━━━ SUPPLIED MATERIAL ━━━
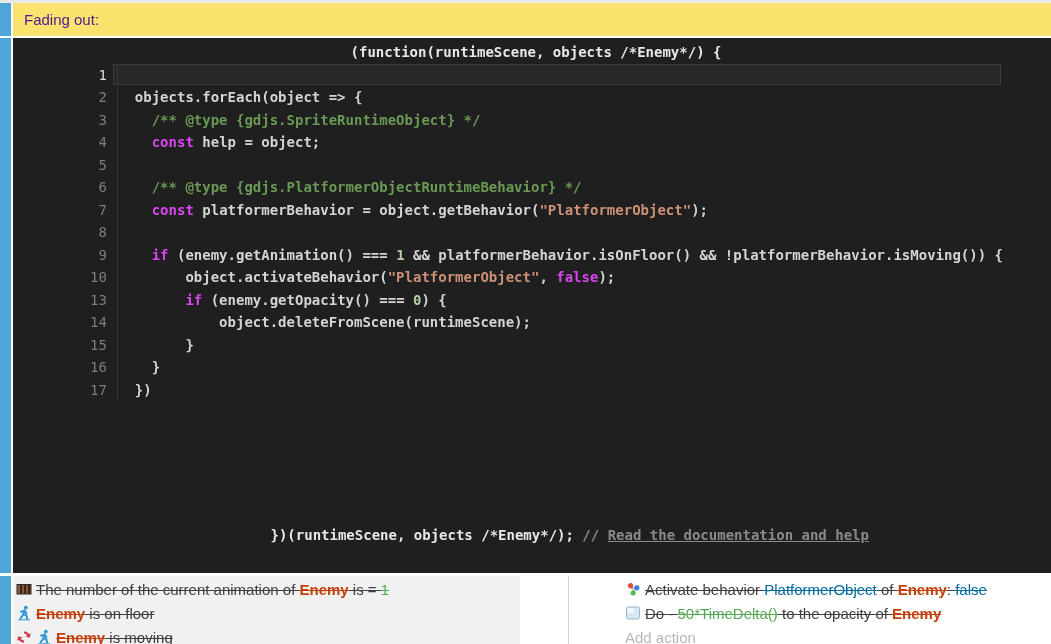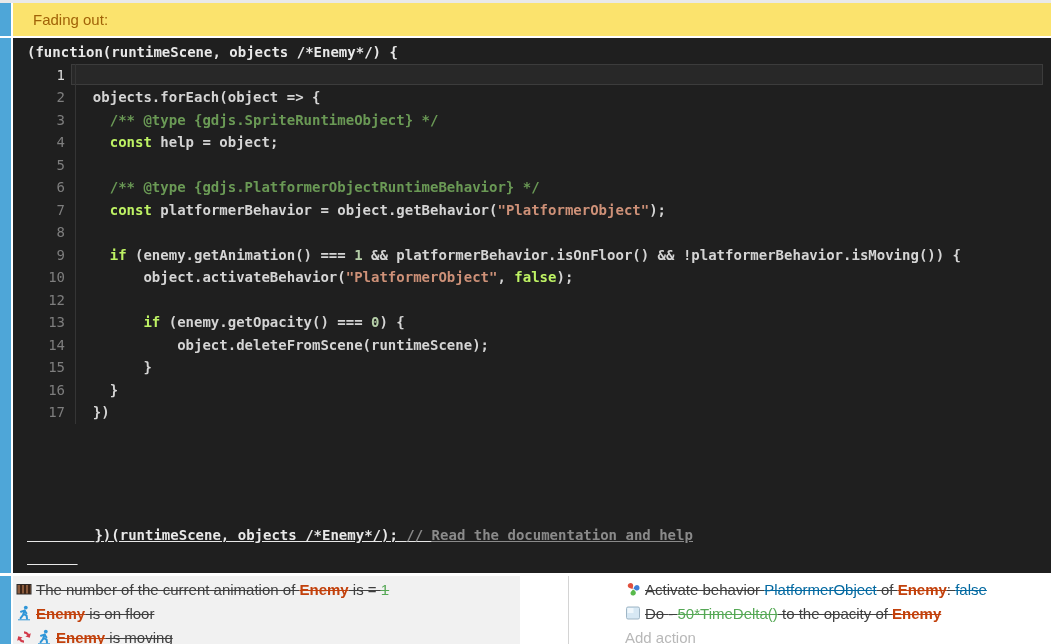"Fading out:" .banner { color: #a16207 -> #4c1d95; padding-left: 20px -> 11px }
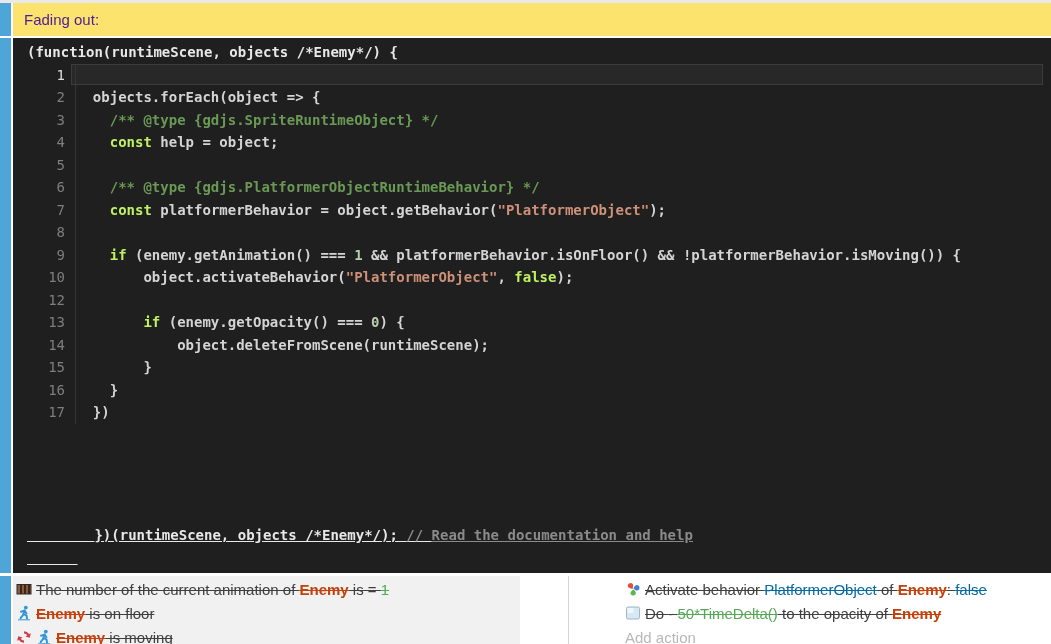"(function(runtimeScene, objects" .editor { align-items: none -> center }
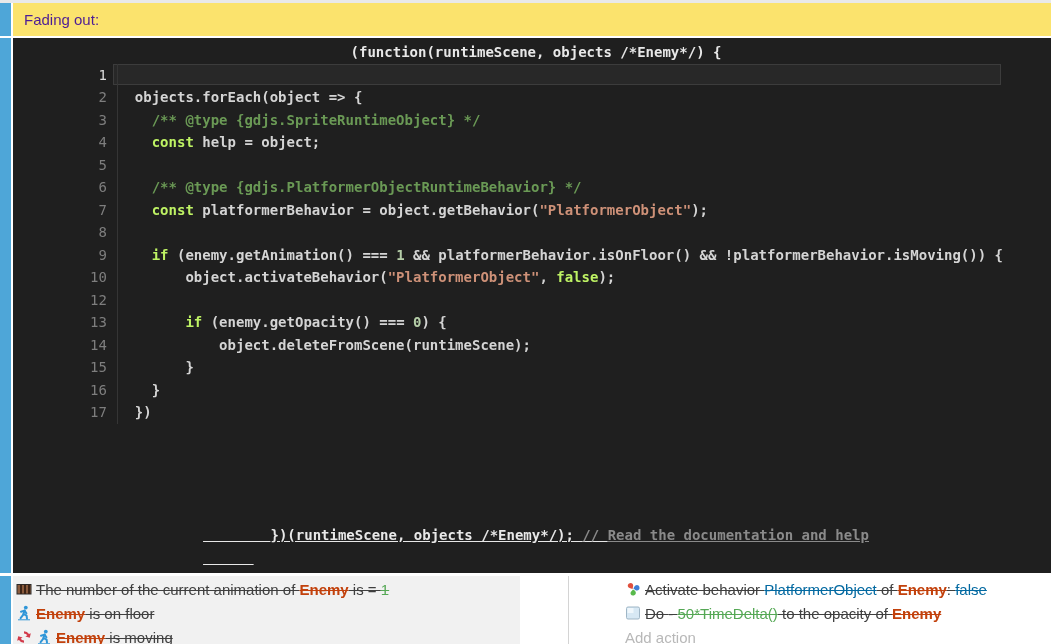"const" .tok-kw { color: #bef264 -> #d946ef }
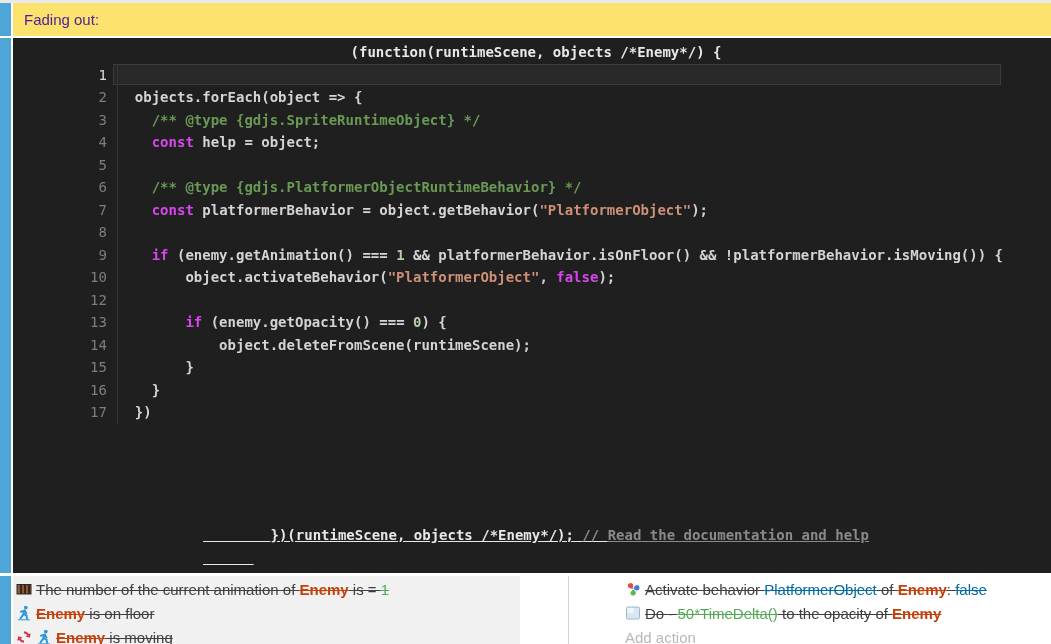"12" div.code-line { html: <div> <div></div> <span>12</span> <span></span> </div> -> none }
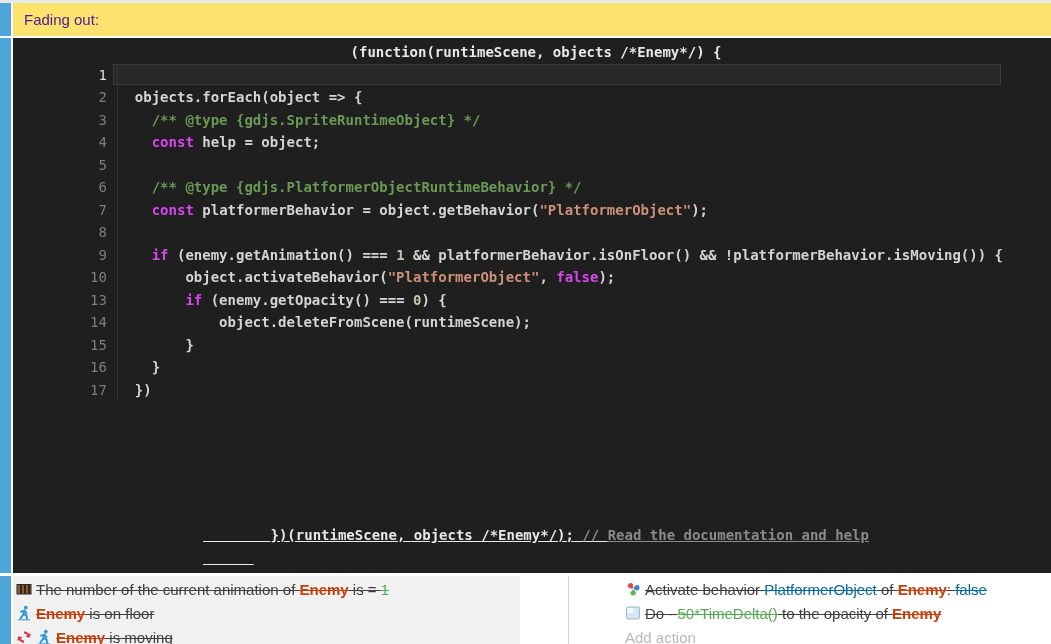"})(runtimeScene, objects /*Enemy*/); //" .ftr-line { text-decoration: underline -> none }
━━━
- **THE PROBLEM**: With the pictures left out, copy exactly the lines from the line holding "align-items: none ->" through the final line of the records, including both.

- **THE COMPLETED TASK**:
"(function(runtimeScene, objects" .editor { align-items: none -> center }
"const" .tok-kw { color: #bef264 -> #d946ef }
"12" div.code-line { html: <div> <div></div> <span>12</span> <span></span> </div> -> none }
"})(runtimeScene, objects /*Enemy*/); //" .ftr-line { text-decoration: underline -> none }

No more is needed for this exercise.